Criada por Eugène Delacroix em meados de 1827, a tela foi odiada pela crítica, mas fez com que a carreira do artista decolasse
Redação Publicado em 11/07/2021, às 10h00
Este é um quadro meio maldito. Após sua exibição inicial, passou anos escondido do público, por ser considerado odioso e indecente. A crítica detestou: não só a cena é perturbadora de diversas formas, como a técnica estava toda “errada”, quebrando quaisquer noções clássicas de perspectiva e composição, estabelecidas desde a Renascença. E essa era a intenção.
Foi a partir de 'A Morte de Sardanapalo' que a carreira de Eugène Delacroix decolou. Os tempos estavam mudando e ele estava na dianteira. O quadro se tornou uma das fontes em que bebeu o romantismo, movimento com o qual Delacroix estava pessoal e profundamente envolvido.
Os românticos contestavam a veneração pelos clássicos e a (falsa) estabilidade da razão iluminista, usando de temas intensos e mórbidos. E um estilo que contrariava as convenções — tanto nos temas quanto na forma.
A ideia veio de uma peça do romântico Lord Byron, baseada num relato do grego Ctésias de Cnido, que perdurou por meio do também grego Diodoro Sículo. Ctésias fala sobre o “último rei dos assírios”, lendariamente depravado e hedonista, que preferiu queimar consigo seus objetos de prazer a se render aos inimigos.

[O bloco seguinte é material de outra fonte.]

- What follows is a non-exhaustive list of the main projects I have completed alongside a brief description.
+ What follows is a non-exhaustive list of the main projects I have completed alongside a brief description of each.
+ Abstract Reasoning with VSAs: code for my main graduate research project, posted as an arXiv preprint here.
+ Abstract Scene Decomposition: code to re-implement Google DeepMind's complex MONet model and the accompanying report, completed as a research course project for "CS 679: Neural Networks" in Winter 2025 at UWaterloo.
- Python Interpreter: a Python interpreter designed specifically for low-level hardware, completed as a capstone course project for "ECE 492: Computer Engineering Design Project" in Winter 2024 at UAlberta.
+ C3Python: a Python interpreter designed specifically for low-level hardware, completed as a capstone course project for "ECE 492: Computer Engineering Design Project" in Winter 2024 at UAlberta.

Delacroix leu não somente Byron como os textos originais, e adicionou alguns detalhes por conta própria, para aumentar ao máximo o impacto. Que foi grande: ele inspiraria outros pintores românticos e até mesmo músicos, como Hector Berlioz e Franz Lizst, que compuseram óperas sobre o rei infeliz Diodoro Sículo.

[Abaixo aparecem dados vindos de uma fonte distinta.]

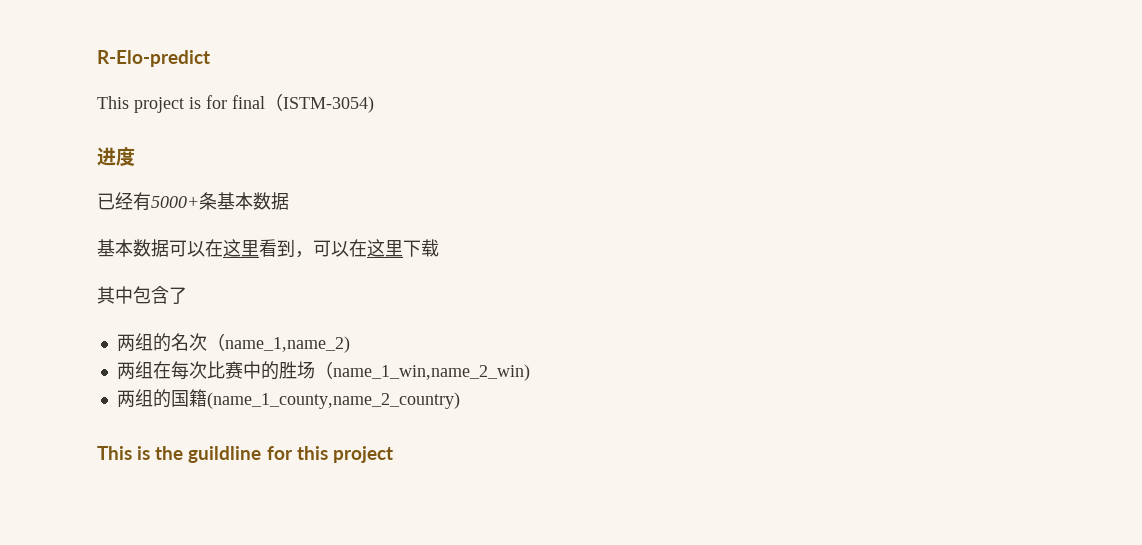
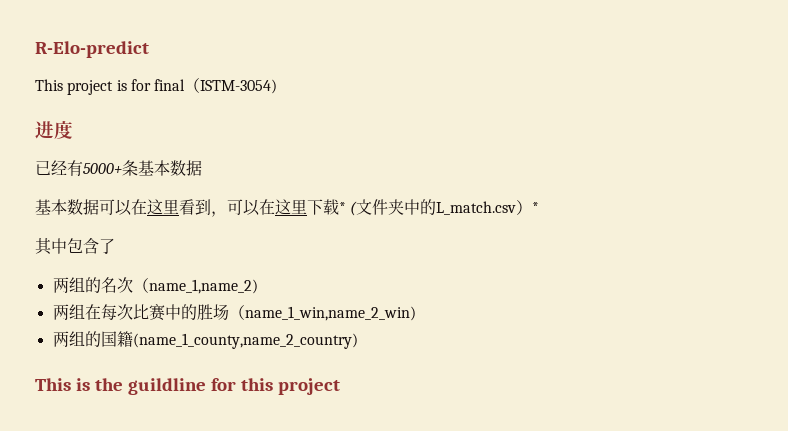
- 基本数据可以在这里看到，可以在这里下载
+ 基本数据可以在这里看到，可以在这里下载* (文件夹中的L_match.csv）*

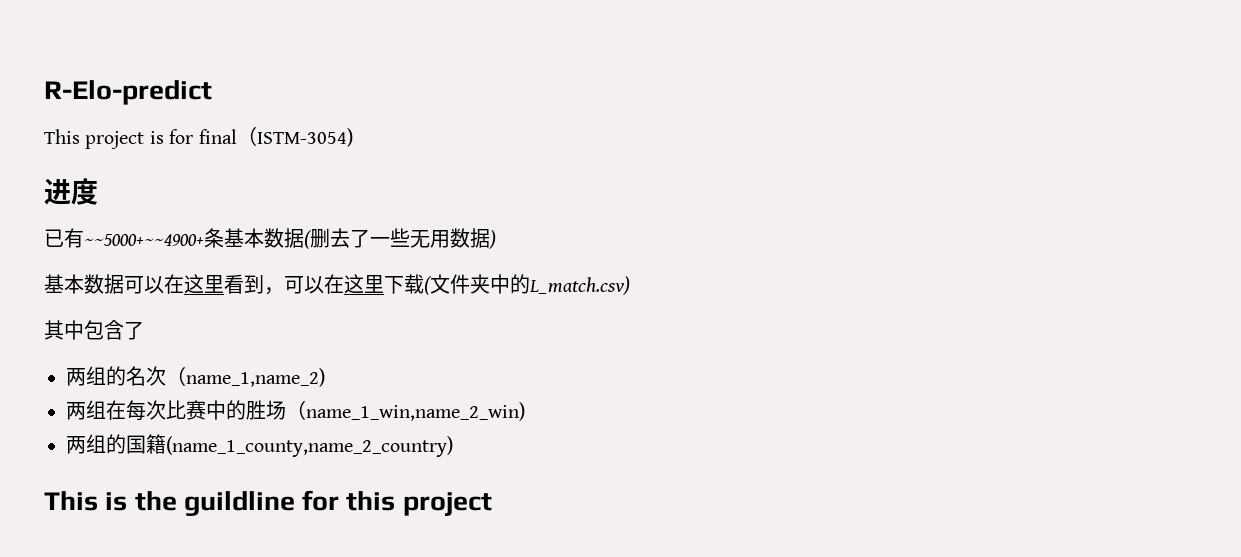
- 已经有5000+条基本数据
+ 已有~~5000+~~4900+条基本数据(删去了一些无用数据)
- 基本数据可以在这里看到，可以在这里下载* (文件夹中的L_match.csv）*
+ 基本数据可以在这里看到，可以在这里下载(文件夹中的L_match.csv)

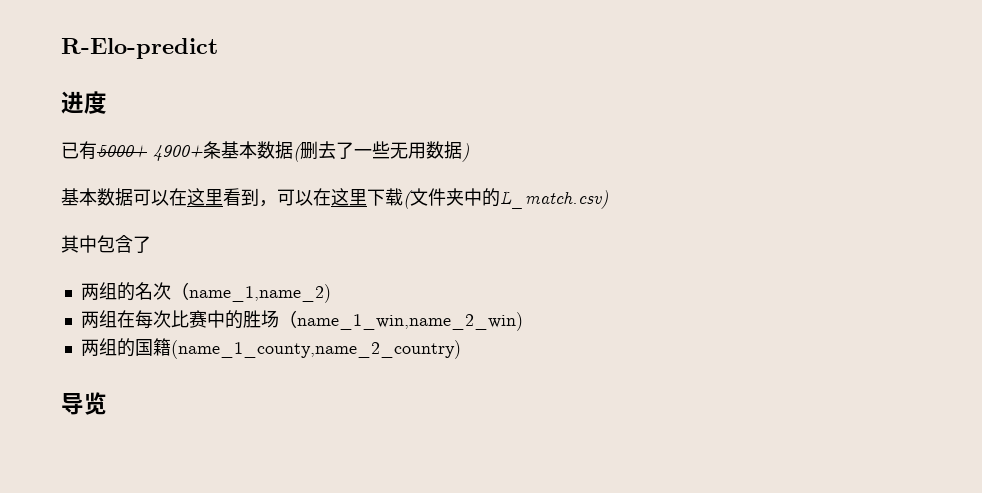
- This project is for final（ISTM-3054)
- 已有~~5000+~~4900+条基本数据(删去了一些无用数据)
+ 已有5000+ 4900+条基本数据(删去了一些无用数据)
- This is the guildline for this project
+ 导览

Confira sete informações sobre a curiosa obra:
Até o último momento, Sardanapalo aparece caindo em tentações carnais, servido de vinho por seus eunucos. Se Ctésias não inventou tudo, pode ter sido pura propaganda dos persas, inimigos históricos dos assírios. O nome Sardanapalo parece ser uma corruptela de Assurbanípal — mas este foi um ótimo rei, que morreu de velhice.
O homem negro parece fora de lugar em meio aos assírios, que existem ainda hoje e têm o aspecto típico do Oriente Médio. Podia ser um escravo, que, naquela época, vinha em todas as cores. Mas não é impossível que escravos africanos tenham ido parar na Assíria, um pedaço considerável da África.
Sardanapalo aparece nos textos de Ctésias de Cnido, um historiador grego do século 4 a.C. que viajou para a Ásia e disse ter lido fontes originais persas. O “último imperador da Assíria” teria sido extremamente decadente e corrupto. O problema é que os próprios registros assírios não têm ninguém com esse nome — o último rei foi Assuruballit II, que simplesmente desapareceu.
Sardanapalo teria feito uma pira com suas riquezas, e no meio dela prendeu seus escravos, serviçais, concubinas, animais e, por fim, ele próprio, ateando fogo a tudo para evitar que os inimigos ficassem com o butim. Para aumentar o drama, Delacroix retratou a pira já acesa e bem perto, com as concubinas sendo mortas antes de queimadas.
Ctésias dizia que Sardanapalo também tinha rapazes entre seus amantes. Os gregos não condenavam a homossexualidade em si, mas havia várias situações em que isso podia ser visto como vergonhoso. Uma delas era atuar de forma efeminada. Além dos rapazes no canto da imagem, o rei aparece em trajes femininos no topo da figura.
Mirra, a concubina favorita de Sardanapalo, aparece numa posição ambígua, talvez implorando, talvez venerando seu rei condenado. Na narrativa grega, ela teria se unido voluntariamente a ele no momento final.
O rei pode não ter existido, mas uma coisa que não faltava a qualquer imperador neoassírio eram riquezas. Entre 911 e 612 a.C., eles dominaram vasta região do Irã até o Egito, sendo o mais poderoso Estado de seu tempo. Acabariam desintegrados por uma sucessão de guerras civis e revoltas dos povos dominados.